Pour la page de download : tu te connectes sur le site développeur, onglet Resources (en haut de la page), Mac OSX Downloads

Pour Leopard, tu peux utiliser la 2.5 ou la 3.1.3.


----------



## benji5618 (24 Septembre 2011)

merci de ton aide


----------



## benji5618 (24 Septembre 2011)

il y a t-il moyen de mettre l'appli en français ou pas ?


----------



## ntx (24 Septembre 2011)

benji5618 a dit:


> il y a t-il moyen de mettre l'appli en français ou pas ?


Non. Le développement logiciel se fait en Anglais et que en Anglais. Et si tu ne comprend rien à l'Anglais, change de métier (ou de hobby)


----------



## Anonyme (26 Septembre 2011)

Bonjour,
Un ami, développeur iphone, m'a ajouté récemment dans le programme IOS5, pour que je puisse essayer le nouvel IOS d'apple sur Iphone.
J'ai constaté ce week-end qu'il a pu avoir accès sur son propre iphone à mes notes (de mon iphone) !
Pouvez-vous m'expliquer comme a t'il fait, et que dois-je faire pour bloqué l'accès de mon iphone.
Merci d'avance.


----------



## subsole (26 Septembre 2011)

Ufo a dit:


> Bonjour,
> Un ami, développeur iphone, m'a ajouté récemment dans le programme IOS5, pour que je puisse essayer le nouvel IOS d'apple sur Iphone.
> J'ai constaté ce week-end qu'il a pu avoir accès sur son propre iphone à mes notes (de mon iphone) !
> Pouvez-vous m'expliquer comme a t'il fait, et que dois-je faire pour bloqué l'accès de mon iphone.
> Merci d'avance.



Bonjour,
Le plus simple serait de demander à ton _ami_.


----------



## Anonyme (26 Septembre 2011)

subsole a dit:


> Bonjour,
> Le plus simple serait de demander à ton _ami_.



Oui le problème est que je lui accorde une confiance limitée.. donc j'aimerais verrouiller moi même les choses..


----------



## Nyx0uf (26 Septembre 2011)

T'as pas à avoir les betas si t'es pas dev, si en plus tu fais pas confiance au type en question c'est encore plus stupide, inutile de venir pleurer, c'est mérité.


----------



## Anonyme (26 Septembre 2011)

Nyx0uf a dit:


> T'as pas à avoir les betas si t'es pas dev, si en plus tu fais pas confiance au type en question c'est encore plus stupide, inutile de venir pleurer, c'est mérité.

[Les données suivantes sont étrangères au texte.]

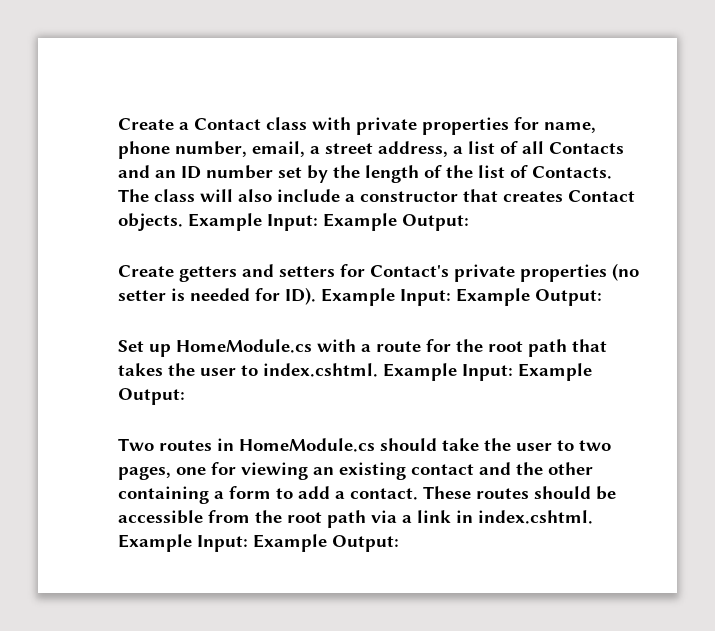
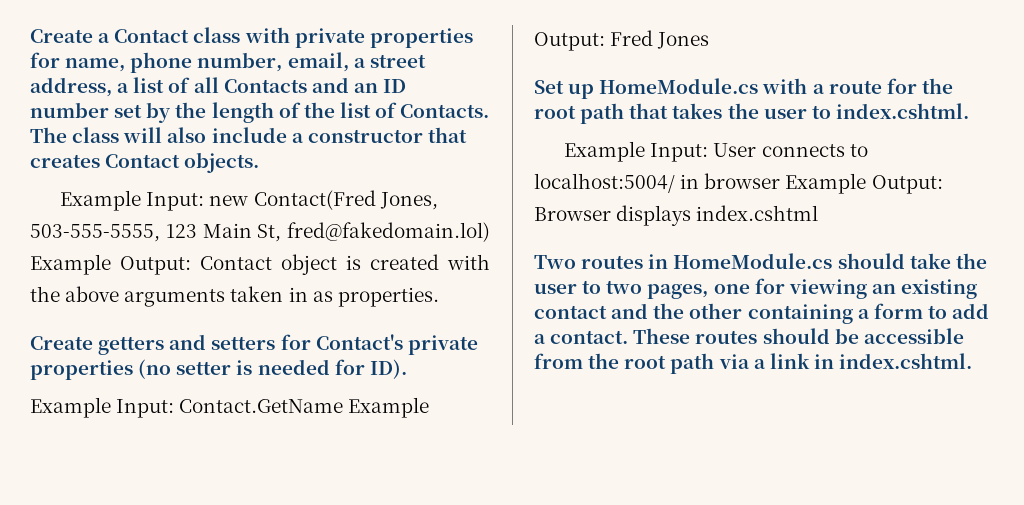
[188,213,469,231] Example Input: Example Output: -> [60,190,438,211] [30,222,490,242] [30,254,490,275] [30,286,439,307] // Example Input: new Contact(Fred Jones, 503-555-5555, 123 Main St, fred@fakedomain.lol) Example Output: Contact object is created with the above arguments taken in as properties.
[321,288,602,306] Example Input: Example Output: -> [30,397,430,418] [534,30,710,51] // Example Input: Contact.GetName Example Output: Fred Jones
[383,363,592,381] [118,388,185,405] Example Input: Example Output: -> [564,141,868,162] [534,173,943,194] [534,205,819,226] // Example Input: User connects to localhost:5004/ in browser Example Output: Browser displays index.cshtml
[118,534,399,552] Example Input: Example Output: -> (973, 361) none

Super esprit, je suis pas venu ici pour qu'on me fasse la morale. 
Mais je m'attendais à ce genre de réactions.
Pas grave, je passe mon chemin, je ne supporte pas les attaques gratuites.. inutile!
Bon vent.


----------



## brieucdesamois (26 Septembre 2011)

Une piste pour tes recherches, regarde si la fonction iCloud est activée car je suppose qu'elle est en beta sur iOS5 également.


----------



## Nyx0uf (26 Septembre 2011)

Ufo a dit:


> Super esprit, je suis pas venu ici pour qu'on me fasse la morale.
> Mais je m'attendais à ce genre de réactions.
> Pas grave, je passe mon chemin, je ne supporte pas les attaques gratuites.. inutile!
> Bon vent.



Super esprit ? Sérieusement ? 

Faut juste franchement pas être très malin pour faire des trucs pareil, point.

Bon vent.


----------



## ntx (26 Septembre 2011)

Ufo a dit:


> Super esprit, je suis pas venu ici pour qu'on me fasse la morale.
> Mais je m'attendais à ce genre de réactions.
> Pas grave, je passe mon chemin, je ne supporte pas les attaques gratuites.. inutile!
> Bon vent.


Ce n'est pas que de la morale. L'utilisation de *beta de iOS* est soumise à une licence bien précise qui notamment interdit de discuter de ce produit sur de forums hors site de développement d'Apple. C'est du droit et on ne plaisante pas avec ce genre de chose. Alors tes sauts d'humeur on s'en passera :mouais:


----------